This post may contain affiliate links which helps make this site possible and allows me to create for you! You can read more about it on my disclosure page here.
How to Reframe Anxiety into Excitement
From an evolutionary perspective, it makes sense that we feel anxiety and fear. Our amygdala responds to potential threats to help keep us safe. Unfortunately, we can’t control how our amygdala reacts to external circumstances, it is our body’s natural response to keep us alive. The problem is, anxiety doesn’t always serve us, as New York Times bestselling author Jodi Picoult puts it, “anxiety’s like a rocking chair. It gives you something to do, but it doesn’t get you very far.”
What we do have complete control over is the meaning we attribute to those external circumstances. I admire Stoic philosophy for the principle that you cannot control what happens or what other people do, but you always have control over how you respond. It’s along the same lines of the concept that Viktor Frankl speaks about in his transformative book Man’s Search for Meaning. Frankl states that between stimulus and response there’s a space and it is in that space where you can realize your power and create the meaning you make of situations.
One way to leverage this empowering notion is reframing fear and anxiety into excitement. If anxiety is considered as the anticipation of what will happen next, then you can ultimately choose to be in fear of what will happen next or be excited about it. For some people, getting on a plane can invoke feelings of anxiety and fear, but for some it invokes feelings of excitement – it all comes down to is the meaning they attach to it.
Thought leader and author Simon Sinek tells a story of how sports journalists interview athletes and ask the same question – they ask if they were nervous. And every time the athletes respond that they were excited. It’s all about changing the narrative. As he describes, the athletes “have learned to interpret what they’re body was telling them not as nerves but as excitement.” The athletes do feel the initial anxiety provoking signals of fear including an increase in heart rate and clammy hands; however they choose to reframe those signals, and choose to feel excited.

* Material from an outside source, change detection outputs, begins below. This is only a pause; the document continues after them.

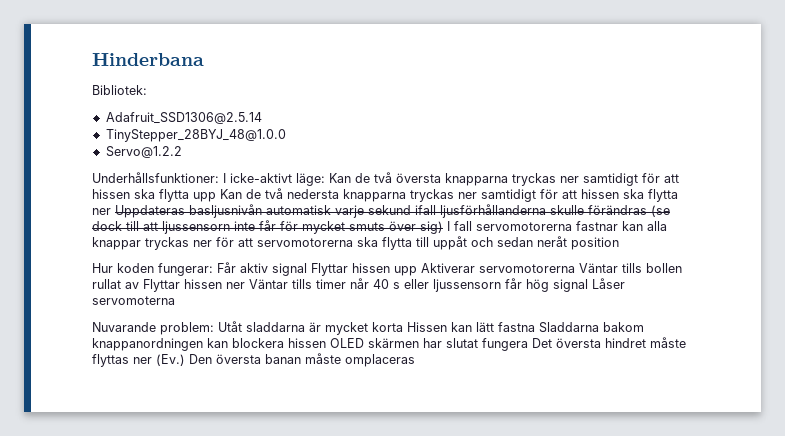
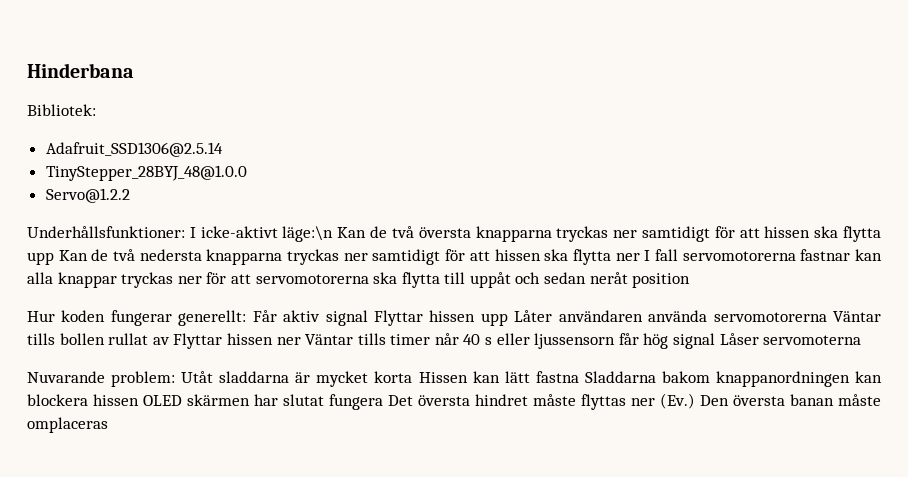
- Underhållsfunktioner: I icke-aktivt läge: Kan de två översta knapparna tryckas ner samtidigt för att hissen ska flytta upp Kan de två nedersta knapparna tryckas ner samtidigt för att hissen ska flytta ner Uppdateras basljusnivån automatisk varje sekund ifall ljusförhållanderna skulle förändras (se dock till att ljussensorn inte får för mycket smuts över sig) I fall servomotorerna fastnar kan alla knappar tryckas ner för att servomotorerna ska flytta till uppåt och sedan neråt position
+ Underhållsfunktioner: I icke-aktivt läge:\n Kan de två översta knapparna tryckas ner samtidigt för att hissen ska flytta upp Kan de två nedersta knapparna tryckas ner samtidigt för att hissen ska flytta ner I fall servomotorerna fastnar kan alla knappar tryckas ner för att servomotorerna ska flytta till uppåt och sedan neråt position
- Hur koden fungerar: Får aktiv signal Flyttar hissen upp Aktiverar servomotorerna Väntar tills bollen rullat av Flyttar hissen ner Väntar tills timer når 40 s eller ljussensorn får hög signal Låser servomoterna
+ Hur koden fungerar generellt: Får aktiv signal Flyttar hissen upp Låter användaren använda servomotorerna Väntar tills bollen rullat av Flyttar hissen ner Väntar tills timer når 40 s eller ljussensorn får hög signal Låser servomoterna

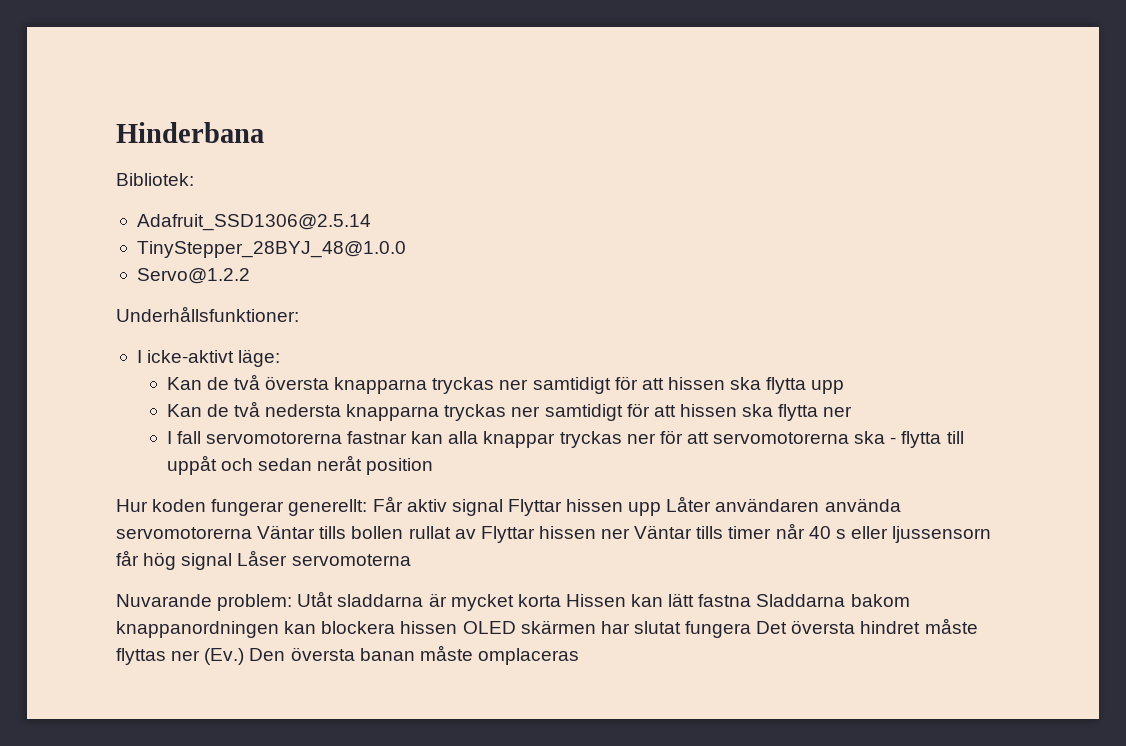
- Underhållsfunktioner: I icke-aktivt läge:\n Kan de två översta knapparna tryckas ner samtidigt för att hissen ska flytta upp Kan de två nedersta knapparna tryckas ner samtidigt för att hissen ska flytta ner I fall servomotorerna fastnar kan alla knappar tryckas ner för att servomotorerna ska flytta till uppåt och sedan neråt position
+ Underhållsfunktioner:
+ I icke-aktivt läge:
+ Kan de två översta knapparna tryckas ner samtidigt för att hissen ska flytta upp
+ Kan de två nedersta knapparna tryckas ner samtidigt för att hissen ska flytta ner
+ I fall servomotorerna fastnar kan alla knappar tryckas ner för att servomotorerna ska - flytta till uppåt och sedan neråt position

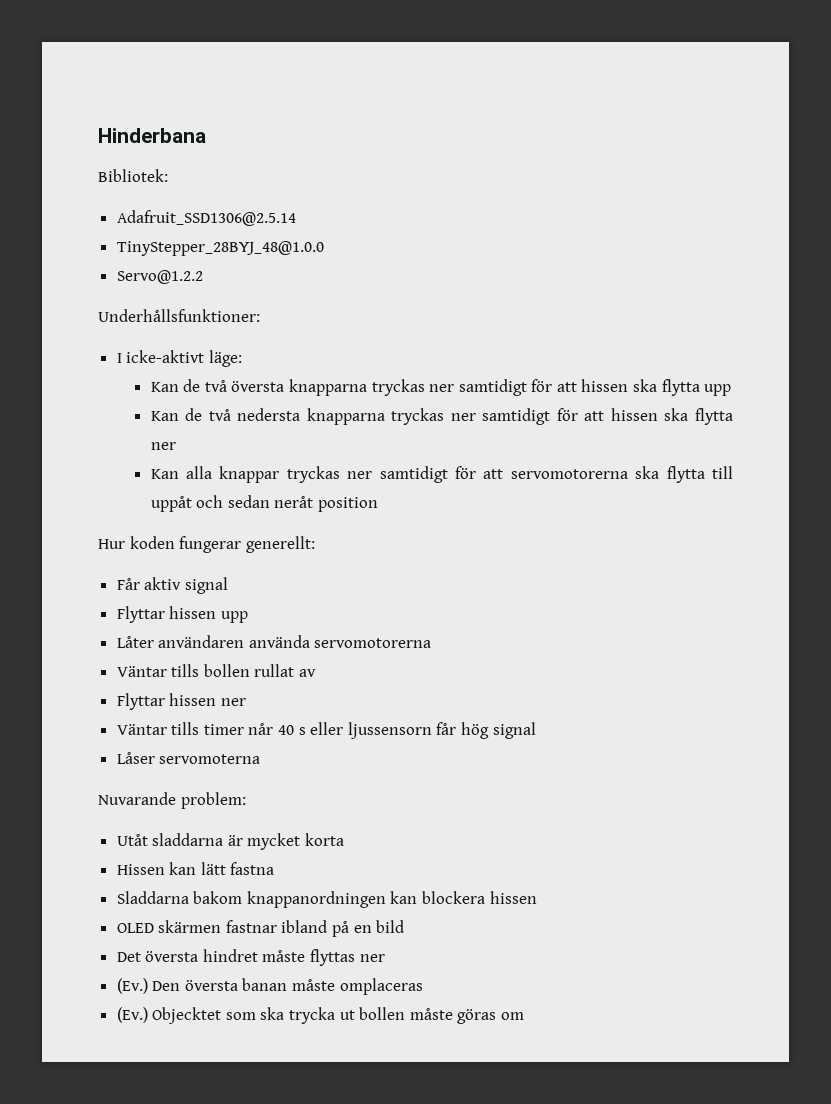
- I fall servomotorerna fastnar kan alla knappar tryckas ner för att servomotorerna ska - flytta till uppåt och sedan neråt position
+ Kan alla knappar tryckas ner samtidigt för att servomotorerna ska flytta till uppåt och sedan neråt position
- Hur koden fungerar generellt: Får aktiv signal Flyttar hissen upp Låter användaren använda servomotorerna Väntar tills bollen rullat av Flyttar hissen ner Väntar tills timer når 40 s eller ljussensorn får hög signal Låser servomoterna
+ Hur koden fungerar generellt:
+ Får aktiv signal
+ Flyttar hissen upp
+ Låter användaren använda servomotorerna
+ Väntar tills bollen rullat av
+ Flyttar hissen ner
+ Väntar tills timer når 40 s eller ljussensorn får hög signal
+ Låser servomoterna
- Nuvarande problem: Utåt sladdarna är mycket korta Hissen kan lätt fastna Sladdarna bakom knappanordningen kan blockera hissen OLED skärmen har slutat fungera Det översta hindret måste flyttas ner (Ev.) Den översta banan måste omplaceras
+ Nuvarande problem:
+ Utåt sladdarna är mycket korta
+ Hissen kan lätt fastna
+ Sladdarna bakom knappanordningen kan blockera hissen
+ OLED skärmen fastnar ibland på en bild
+ Det översta hindret måste flyttas ner
+ (Ev.) Den översta banan måste omplaceras
+ (Ev.) Objecktet som ska trycka ut bollen måste göras om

Science shows that this actually works. A study was conducted by Harvard University in 2013 showing that subjects who said “I’m excited” out loud reappraised anxiety as excitement. Interestingly these researchers found that it’s easier for the brain to change anxiety to excitement than it is to change anxiety to calm. I hope this inspires you to rethink what you try to do in anxiety-provoking, stressful situations. They also found that saying “I’m excited” out loud doesn’t actually reduce anxiety, it just leveraged the anxiety and turned it into excitement. Even though the feelings of anxiety weren’t reduced, it absolutely improved the individual’s feelings and allowed them to perform better, resulting in a positive outcome instead of ruminating in negative feelings of fear.
So, if you’re ever starting to feel anxious or are dreading a social event, just change your state from anxious to excitement by saying it out loud and say it like you mean it.